Entre párrafo y párrafo, entre secuencia y secuencia, entre canción y canción…


es decir, entre unidad y unidad se pierde potencia expresiva: se pierde, a
veces más, a veces menos, una energía que no se recupera nunca. La mayoría
de los formatos tradicionales están pensados para reducir al mínimo esa
pérdida y tratar de garantizarse que el lector siga leyendo, que el oyente siga
escuchando, que el espectador siga mirando.
La manipulación de los espacios vinculares terminó eliminándolos: entre la
experiencia que mi compañere de trabajo tuvo y lo que sintió o dijo que sintió,
no hay nada. Ni siquiera, ya, una experiencia ajena: nada. Nada más que
palabras dispuestas en un formato discursivo asociado a la experiencia que mi
compañere creyó haber estado viviendo.

Algo ocasional, sin ostensible enlace con antecedentes ni consiguientes, dije,


se lee en cierta ascepción de esporádica.
Las unidades mínimas de las que se compone una esporádica no guardan,
entre sí, un enlace (un vínculo) ostensible (claro, manifiesto, patente).
El vínculo que propone la esporádica entre sus partes no es explícito, no
está en el texto: precisa de la lectura para manifestarse.
La «esporádica» invita a habitar un espacio vincular neutro, lleno de aire, para
que, inevitablemente, cada une vuelque algo de sí en él.
En un contexto cultural que mastica los contenidos ahuecándolos y
asfixiándolos en pos de sostener la legibilidad de los formatos, desde la
producción en masa de series hasta la producción, también en masa, de prosa
verticalista, la esporádica es una forma de resistencia: un refugio para propiciar
una instancia comunicativa menos violenta y unidireccional: un espacio lleno
de pausas.
El periodismo, en sus formatos clásicos, a veces representa un mundo
tan viejo que parece de mentira, de ficción; el fenómeno contrario se observa
en literatura, donde el realismo más chato y el intimismo más oportuno,
terminan sepultando en el verosímil y la trivialidad a las narrativas más
pretenciosas.

El vaciamiento de los formatos pone en peligro los pactos de lectura.

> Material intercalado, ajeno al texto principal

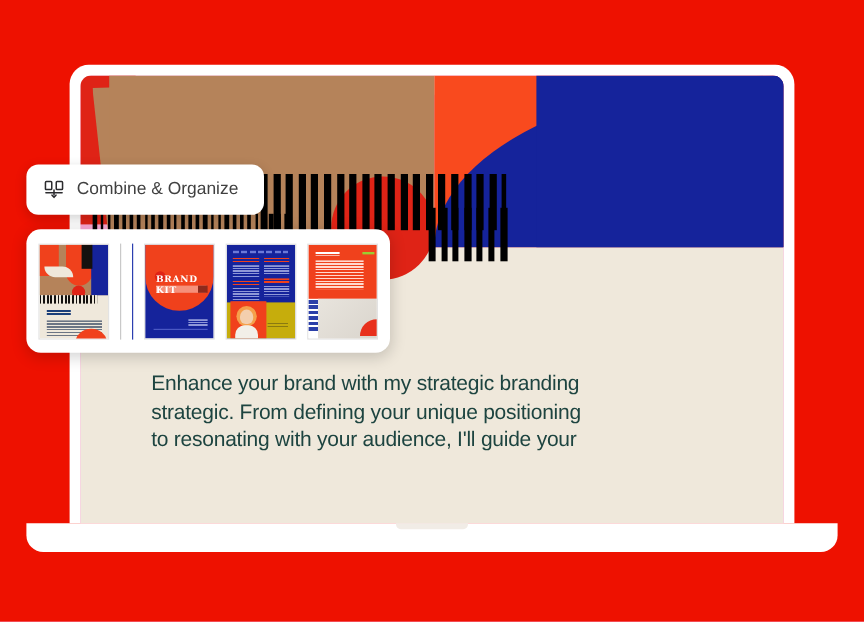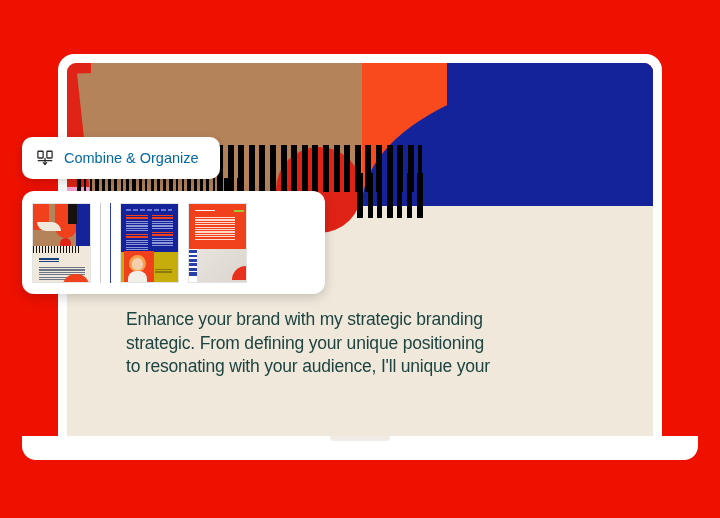"Combine & Organize" .tool-pill .label { color: #0369a1 -> #404040 }
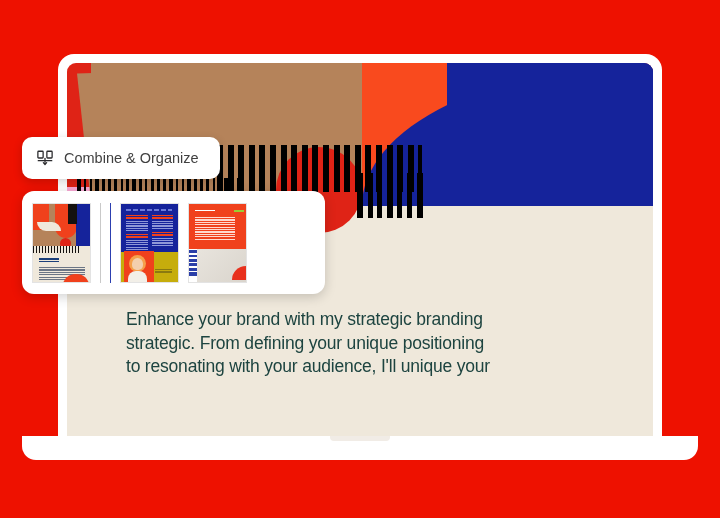"BRAND KIT" div.thumb { html: none -> <div> <div></div> <div></div> <div></div> <div></div> <div></div> <div>BRAND KIT</div> <div></div> <div></div> </div> }
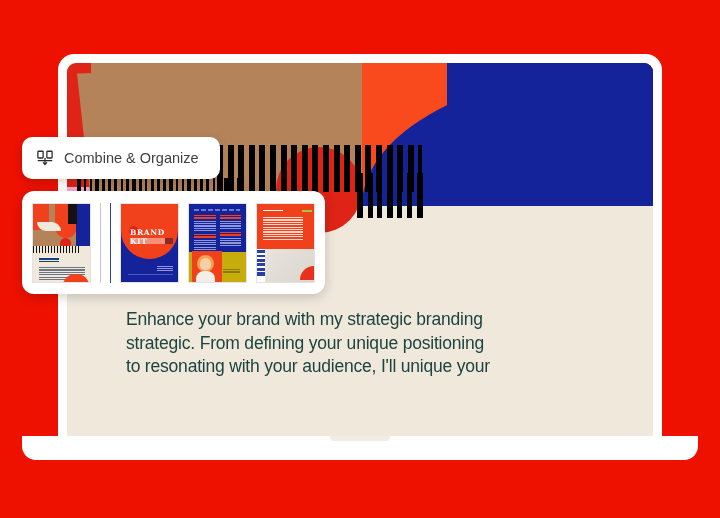"to resonating with your audience," div { text: unique -> guide }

La «esporádica», que es tanto periodística como literaria, es una forma de


lucha contra la tiranía hipócrita de la continuidad de géneros y formatos. Y
también, por qué no, una batalla contra la madre de todas las opresiones:
la identidad.
La «esporádica» es el anti-formato por antonomasia. Es contemporánea, en la
medida en que puede captar y convocar la atención de les lectores sin
deformar el mundo en el que viven y sin la necesidad de estrategias retóricas
para mantener su atención. Pero es, ante todo, atemporal.
La «esporádica» no lucha contra la naturaleza fragmentaria de su materia (la
vida de quien escribe, la experiencia humana, la identidad), sino que más bien
se somete a ella.
La «esporádica» no reniega de la necesidad de secuestrar al lector pero no
traslada esa necesidad a la escritura.
Propone (y confía en) la total soberanía de una escritura que se imponga al
lector no a través de la manipulación laboriosa del espacio vincular que
lo une con el texto, sino en la entrega, en cada unidad, de cierta dosis de la
vitalidad de quien escribe.

Si el futuro va a ser nuestre, que no sea, ya, por prepotencia de trabajo, sino
que lo arrebatemos, en todo caso, por prepotencia de sangre.